____ DATA UNDER STUDY

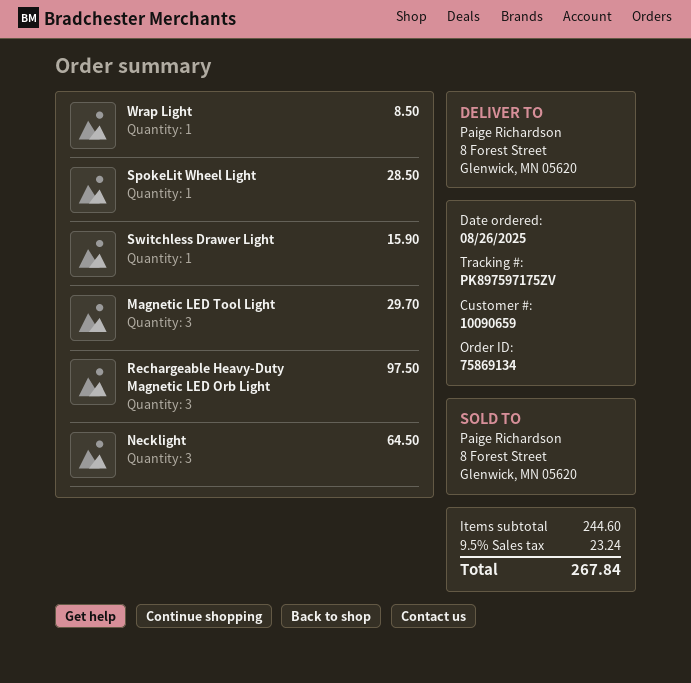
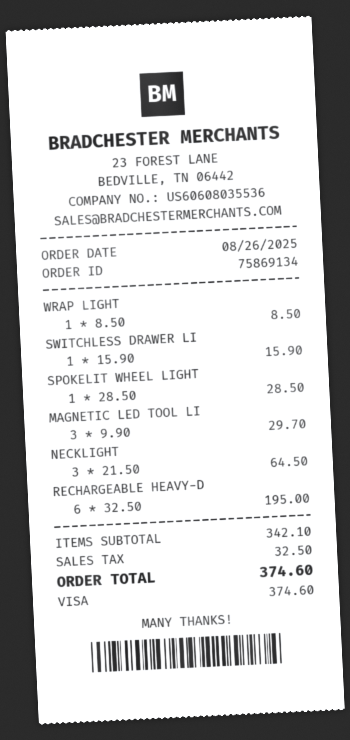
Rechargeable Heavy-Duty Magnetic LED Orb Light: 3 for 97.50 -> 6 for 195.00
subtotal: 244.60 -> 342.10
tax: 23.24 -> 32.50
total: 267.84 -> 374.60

________
____ DATA UNDER STUDY

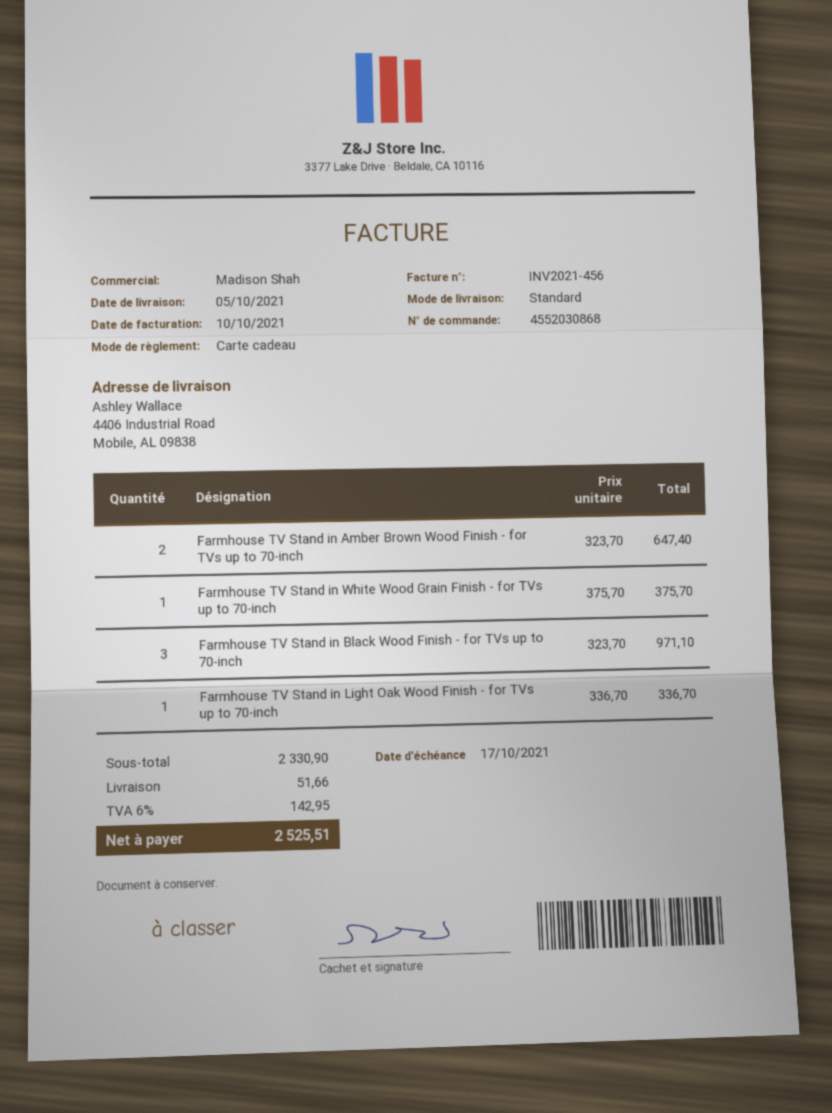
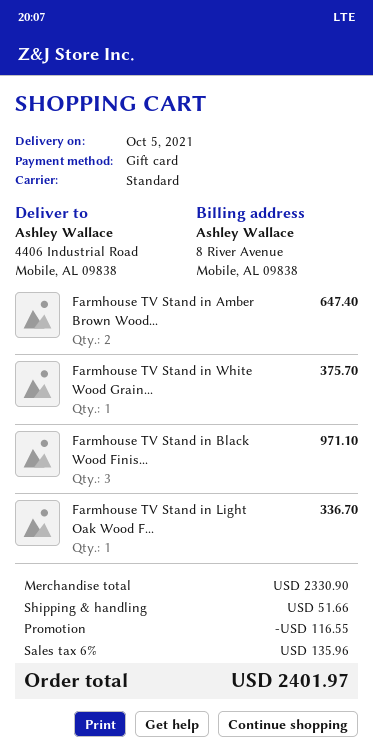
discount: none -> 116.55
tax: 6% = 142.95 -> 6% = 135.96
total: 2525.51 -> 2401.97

________
____ DATA UNDER STUDY

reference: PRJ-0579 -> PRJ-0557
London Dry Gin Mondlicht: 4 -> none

________

Throughout the listing above, count the lines where the word "none" appears, then reply with that count and no other words.

> OUTPUT: 2